Before the Civil War

The Constitution corrected this limitation by giving Congress the power to tax, including “duties, imposts, and excises.” Most of the taxing powers available to the federal government were consumption taxes, and they were viewed as a check on the power of the federal government. If tax rates were set too high, consumption would decline and the federal government would actually lose revenue. For this reason, Alexander Hamilton said in Federalist 21 that consumption taxes are “a complete barrier against any material oppression of the citizens.”

The Civil War Income Tax

Congress passed the nation’s first income tax to fund the Civil War effort. The tax rate was set at three percent of annual incomes between $600 and $10,000. Incomes above $10,000 were subject to a five percent tax rate. The first income tax also came with the first tax expenditures: interest on government bonds was taxed at a lower rate, and a deduction was included for rent expenses. The act also included a stamp tax and a licensure tax that required people to pay a federal license fee in order to practice 33 listed professions including: doctors, lawyers, photographers, auctioneers, hotels, theaters, tobacconists, circuses, jugglers, confectioners, horse-dealers, soapmakers, petroleum distillers, and peddlers.

Income Tax Declared Unconstitutional

After the Civil War, the federal government overwhelmingly relied on other sources of revenue – the IRS reports that between 1868 and 1913, 90 percent of all revenue was raised from excise taxes on liquor, beer, wine and tobacco. Although the Supreme Court first held that an income tax was constitutional (Springer v. United States, 1881), they later reversed position and ruled that a new income tax passed in 1894 was unconstitutional (Pollock v. Farmers’ Loan and Trust Company, 1895).

The 16th Amendment

In 1909, President William Howard Taft supported a constitutional amendment giving Congress the power to impose an income tax.
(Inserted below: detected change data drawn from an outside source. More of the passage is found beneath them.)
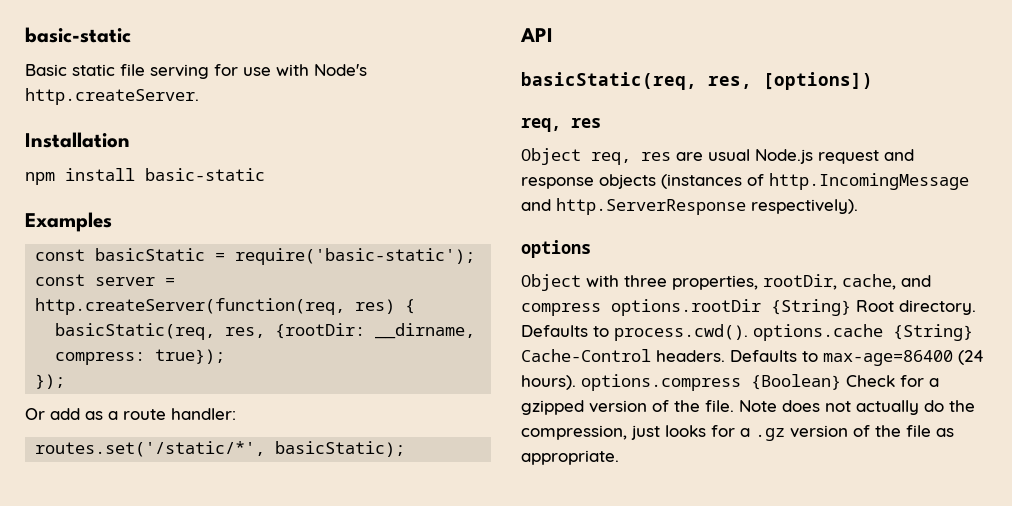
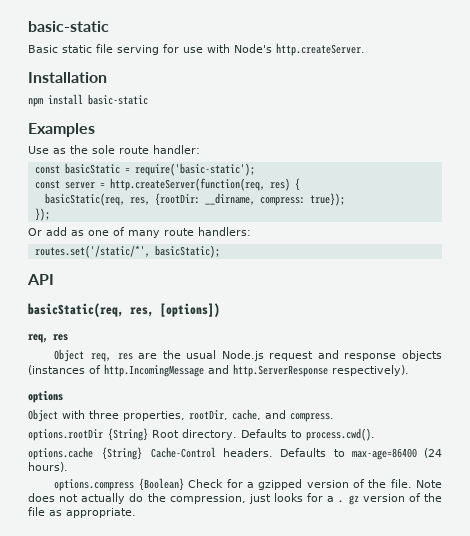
(112, 222) none -> [28,145,200,154] // Use as the sole route handler:
[108,408,236,420] a route handler: -> [88,227,251,238] one of many route handlers:
(703, 156) none -> [162,350,181,359] the
[521,303,601,316] compress -> [290,413,334,422] compress. //
(748, 332) none -> (375, 434) //
(576, 382) none -> (68, 467) //
[755,428,785,441] .gz -> [338,495,359,505] . gz

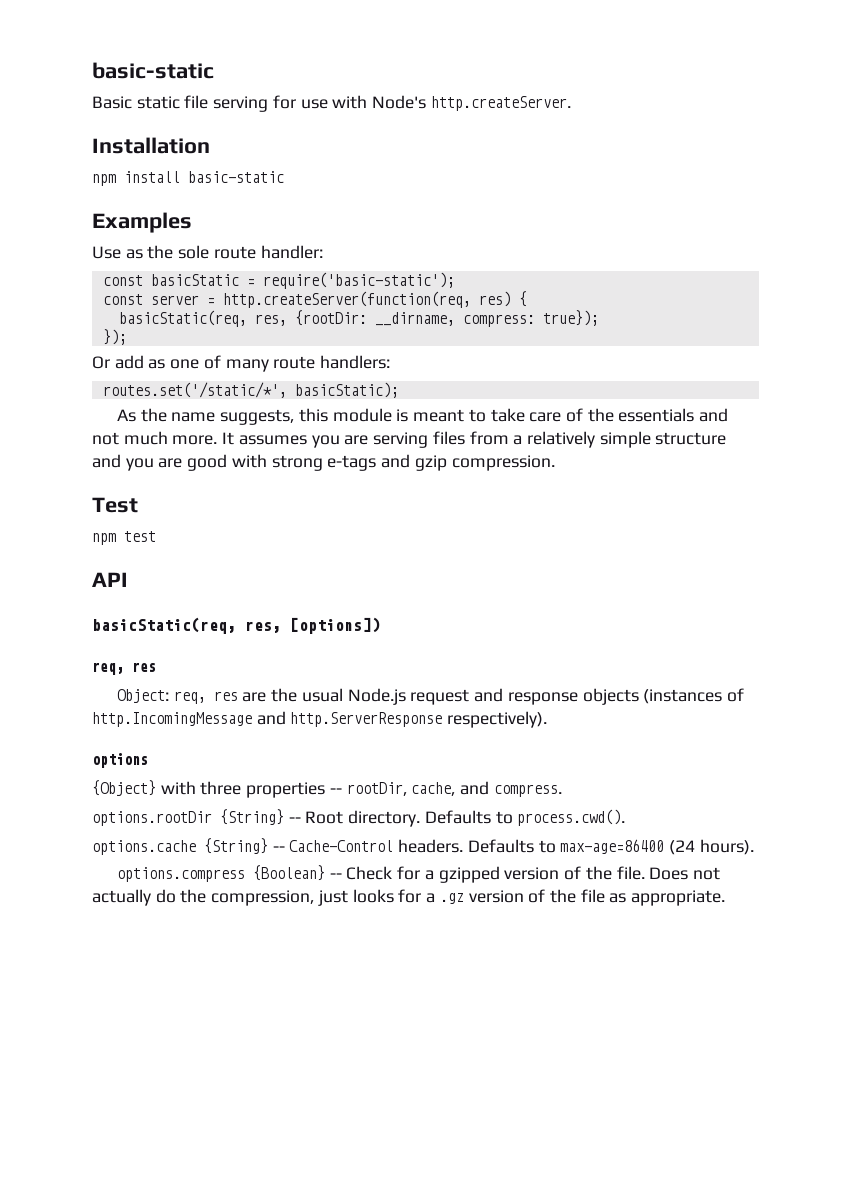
(220, 251) none -> [116,408,729,425] [92,431,727,448] [92,454,555,471] [92,497,138,513] [92,531,156,545] // As the name suggests, this module is meant to take care of the essentials and not much more. It assumes you are serving files from a relatively simple structure and you are good with strong e-tags and gzip compression. // Test // npm test
[53,349,84,362] Object -> [116,689,169,703] Object:
[28,409,58,422] Object -> [92,780,156,796] {Object}
[123,411,185,421] properties, -> [246,782,342,798] properties --
(148, 434) none -> [288,817,301,823] --
(142, 453) none -> [272,846,285,852] --
(185, 484) none -> [329,873,342,879] --
[416,480,443,488] [28,493,55,502] Note does -> [649,867,689,880] Does
[338,495,359,505] . gz -> [439,893,464,904] .gz

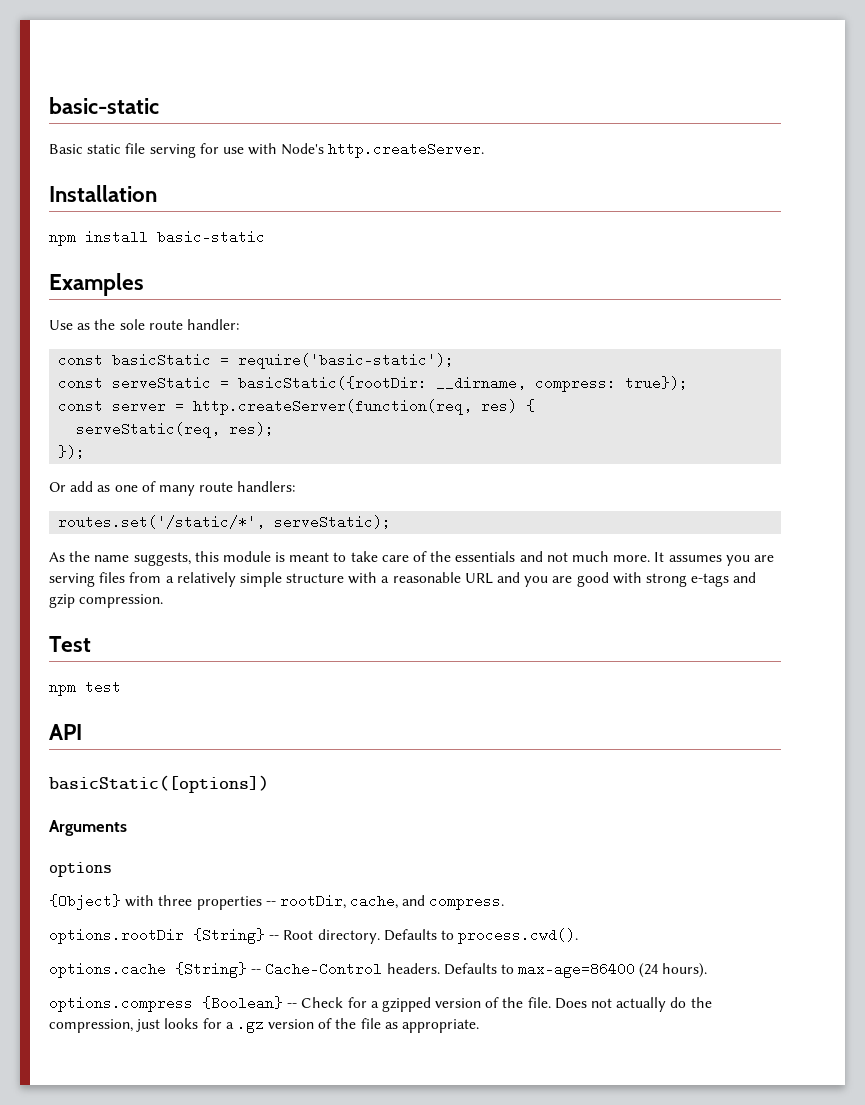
(455, 280) none -> [58,376,689,392] // const serveStatic = basicStatic({rootDir: __dirname, compress: true});
[118,310,599,327] basicStatic(req, res, {rootDir: __dirname, compress: true}); -> [76,422,275,438] serveStatic(req, res);
[294,382,399,398] basicStatic); -> [274,515,392,529] serveStatic);
(727, 438) none -> [348,572,493,584] with a reasonable URL
[92,617,380,634] [92,662,156,675] [116,688,744,705] [92,711,548,728] basicStatic(req, res, [options]) // req, res // Object: req, res are the usual Node.js request and response objects (instances of http.IncomingMessage and http.ServerResponse respectively). -> [49,775,269,793] [49,820,127,836] basicStatic([options]) // Arguments

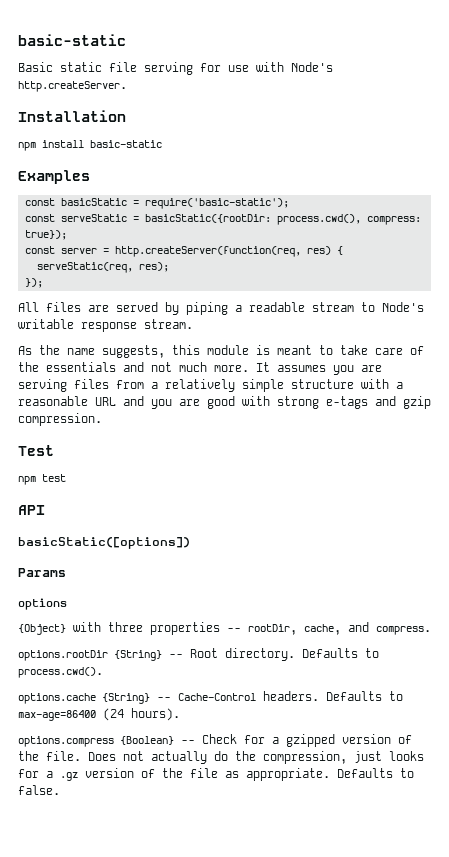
[49,319,239,330] // Use as the sole route handler: -> (90, 177) none
[436,376,527,390] __dirname, -> [276,214,361,225] process.cwd(),
[49,481,296,496] [58,515,392,529] Or add as one of many route handlers: // routes.set('/static/*', serveStatic); -> [18,302,424,315] [18,319,193,332] All files are served by piping a readable stream to Node's writable response stream.
[49,820,127,836] Arguments -> [18,568,66,577] Params
(480, 1026) none -> [337,768,414,778] [18,785,60,795] Defaults to false.

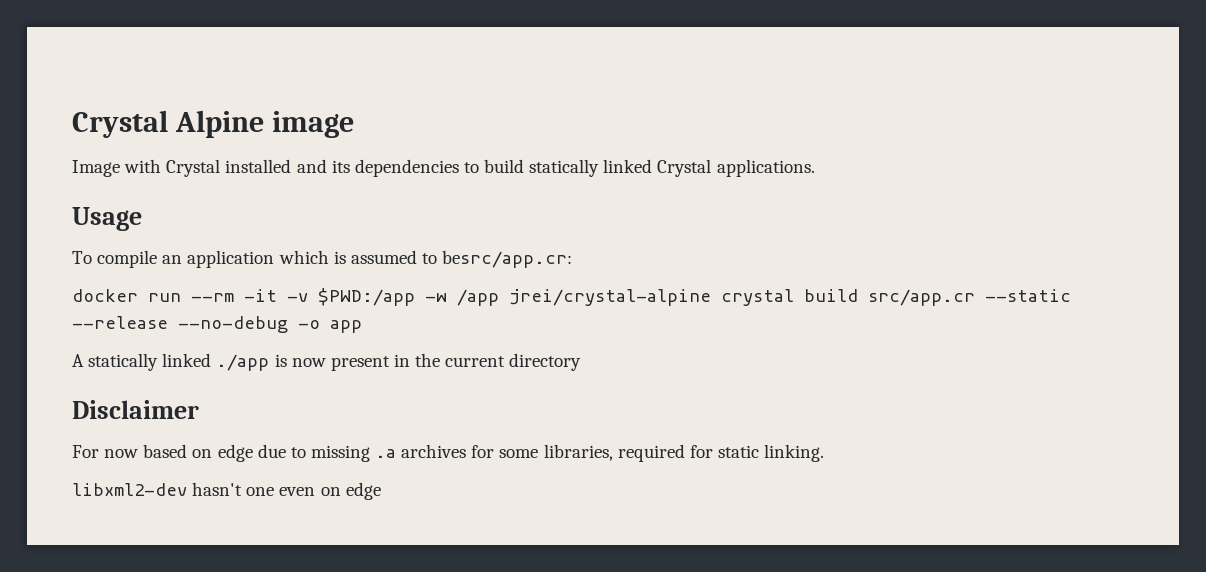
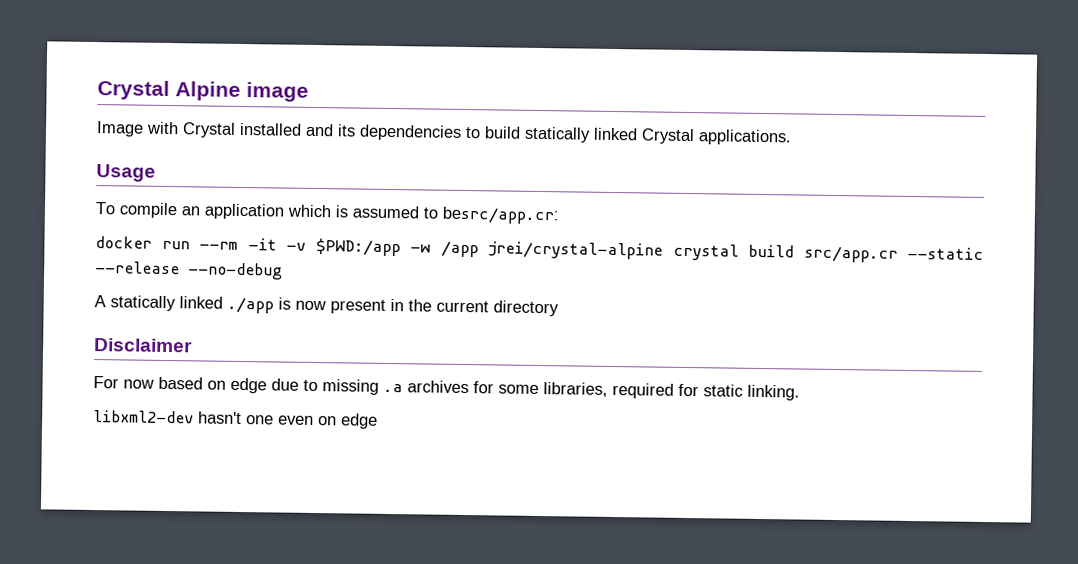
[298,320,362,333] -o app -> (283, 271) none

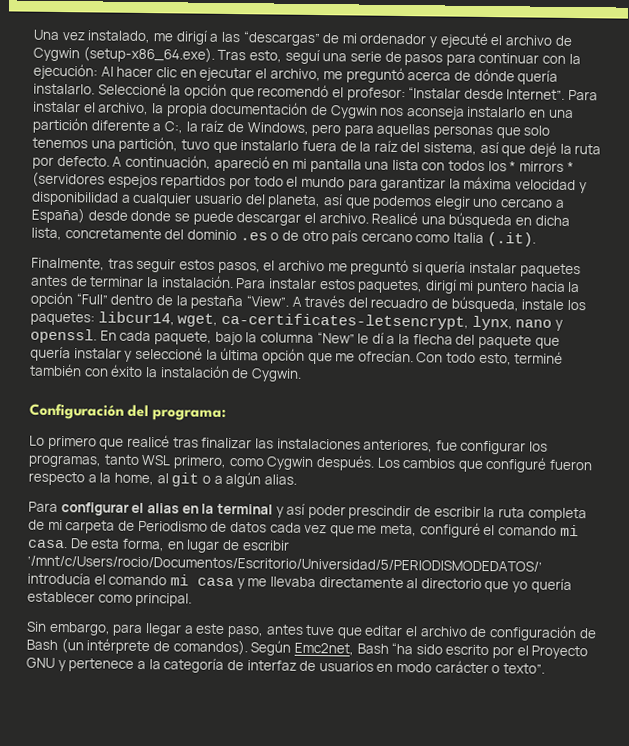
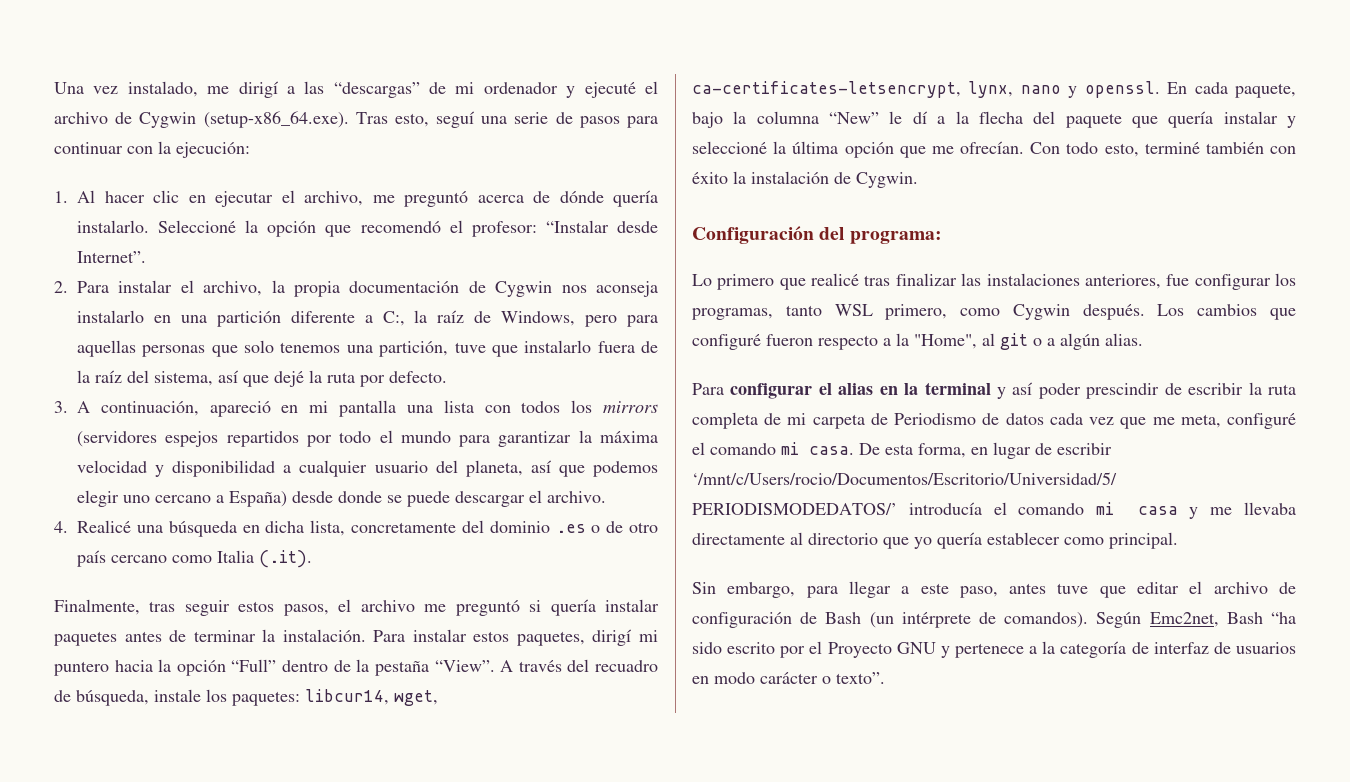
(98, 71) none -> [54,191,68,203] // 1.
(566, 94) none -> [54,281,68,293] // 2.
[180,139,210,150] tuvo -> [454,342,486,353] tuve
(110, 161) none -> [54,401,68,413] // 3.
[509,161,574,173] * mirrors * -> [603,401,658,413] mirrors
(369, 218) none -> [54,521,68,533] // 4.
[113,472,154,486] home, -> [914,334,977,349] "Home",

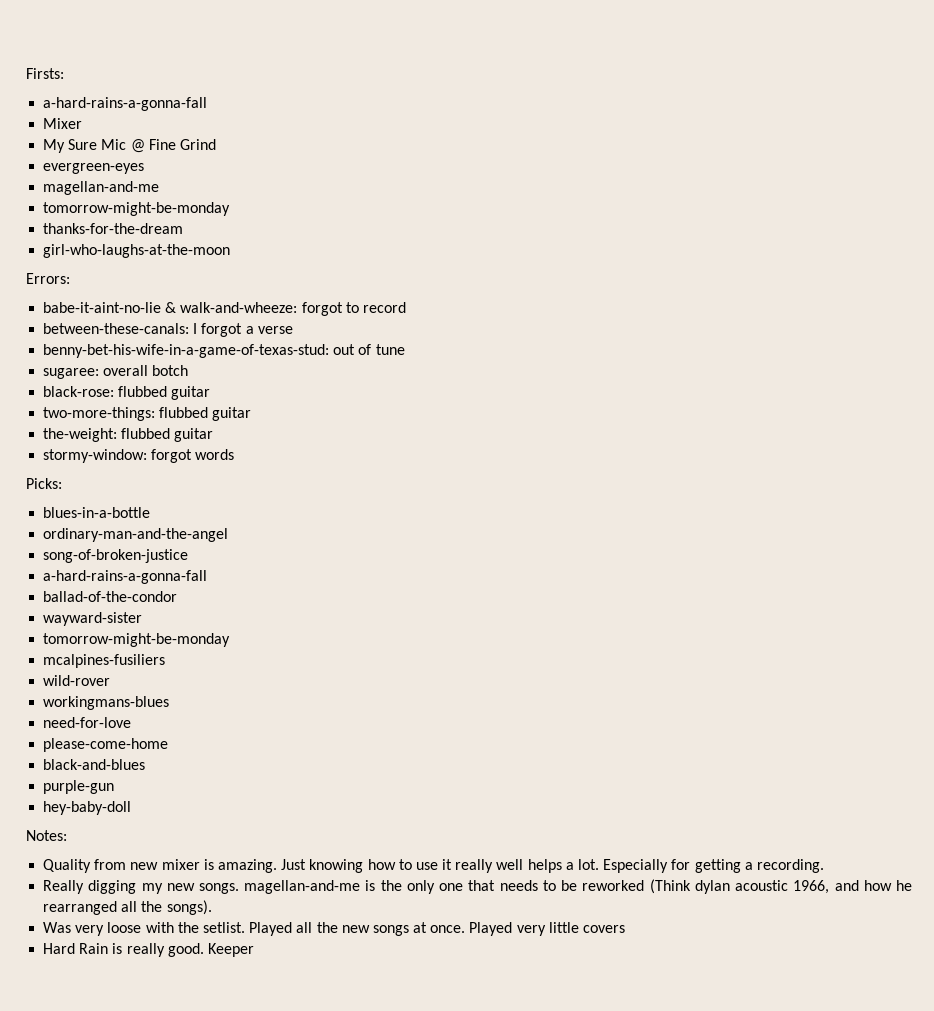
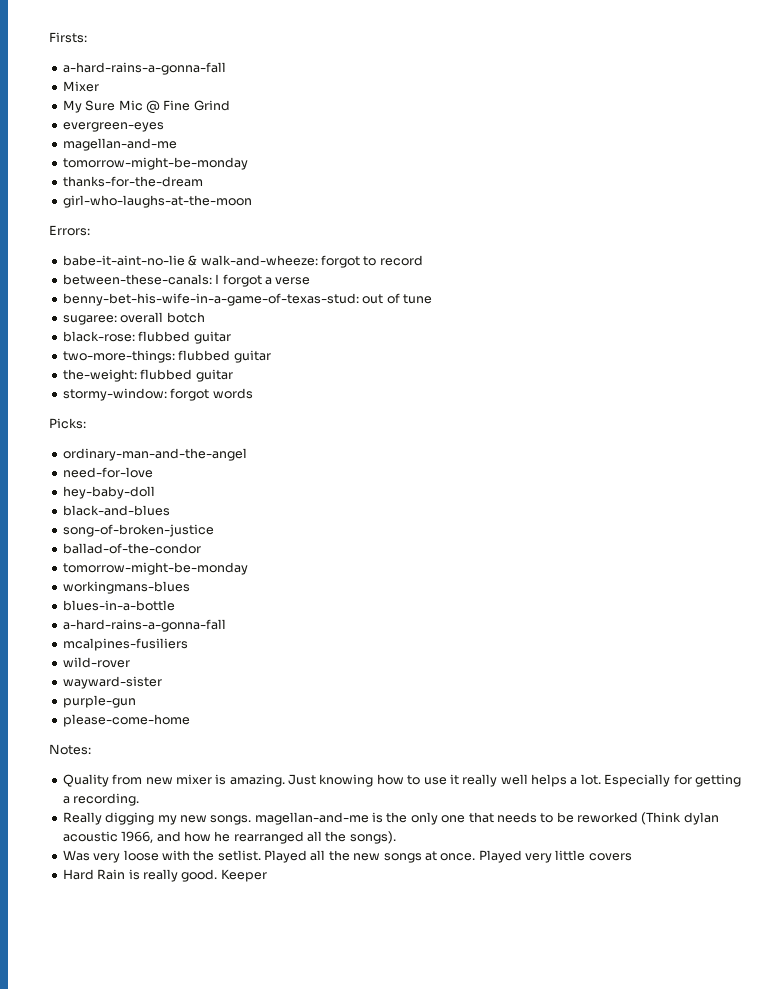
[43,507,151,518] [43,528,229,542] blues-in-a-bottle // ordinary-man-and-the-angel -> [62,448,247,461] [62,467,153,478] [62,486,155,499] [62,505,170,516] ordinary-man-and-the-angel // need-for-love // hey-baby-doll // black-and-blues
[43,570,208,584] // a-hard-rains-a-gonna-fall -> (214, 530) none
[43,612,143,626] [43,633,231,647] [43,654,166,668] [43,675,111,686] [43,696,170,710] [43,717,132,728] [43,738,169,752] [43,759,146,770] wayward-sister // tomorrow-might-be-monday // mcalpines-fusiliers // wild-rover // workingmans-blues // need-for-love // please-come-home // black-and-blues -> [62,562,248,575] [62,581,190,594] [62,600,175,611] [62,619,226,632] [62,638,188,651] [62,657,130,668] [62,676,162,689] tomorrow-might-be-monday // workingmans-blues // blues-in-a-bottle // a-hard-rains-a-gonna-fall // mcalpines-fusiliers // wild-rover // wayward-sister
[43,801,132,815] hey-baby-doll -> [62,714,190,727] please-come-home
Congress passed the amendment that same year, and the necessary states ratified it on February 3, 1913. After ratification, Congress passed the Revenue Act of 1913 that established a one percent tax rate on income above $3,000 and six percent surtax on income over $500,000. Less than one percent of Americans paid the first income tax.

The Tax Code Has Gotten More Complex, Costs Billions

The current tax code is incredibly complex. The number of pages in the tax code has increased greatly. The first tax code ran to 400 pages. Today it is over 73,000 pages long. The tendency for complexity to creep into the income tax code showed right away when the 1913 income tax was passed – in just the first decade under the 1913 income tax, 27 tax expenditures were created. The 1986 tax reform eliminated many tax expenditures, but in the years since that reform, over 150 new tax expenditures were created. Our complicated system has been abused. Higher taxes are not the answer; we just need a better tax system.

tax code pages

“Simplicity Dividend” Would Greatly Benefit U.S. Economy

Much like the “peace dividend” that followed the end of the Cold War, the U.S. could experience a “simplicity dividend” by reforming today’s absurd tax code. Americans devote 6.1 billion hours to preparing their taxes and complying with tax laws every year. It’s been estimated that complying with the current tax code costs Americans between $168 billion and $431 billion a year. This complexity is a boon for special interests, accountants, and tax lawyers, but that money could be put to far more productive uses.

If the cost of compliance could be cut substantially through revenue-neutral tax reform, hard working taxpayers would have tens -- perhaps hundreds -- of billions of extra dollars to spend on productive pursuits each year. This would be a path to a healthy economy that the United States should not pass up.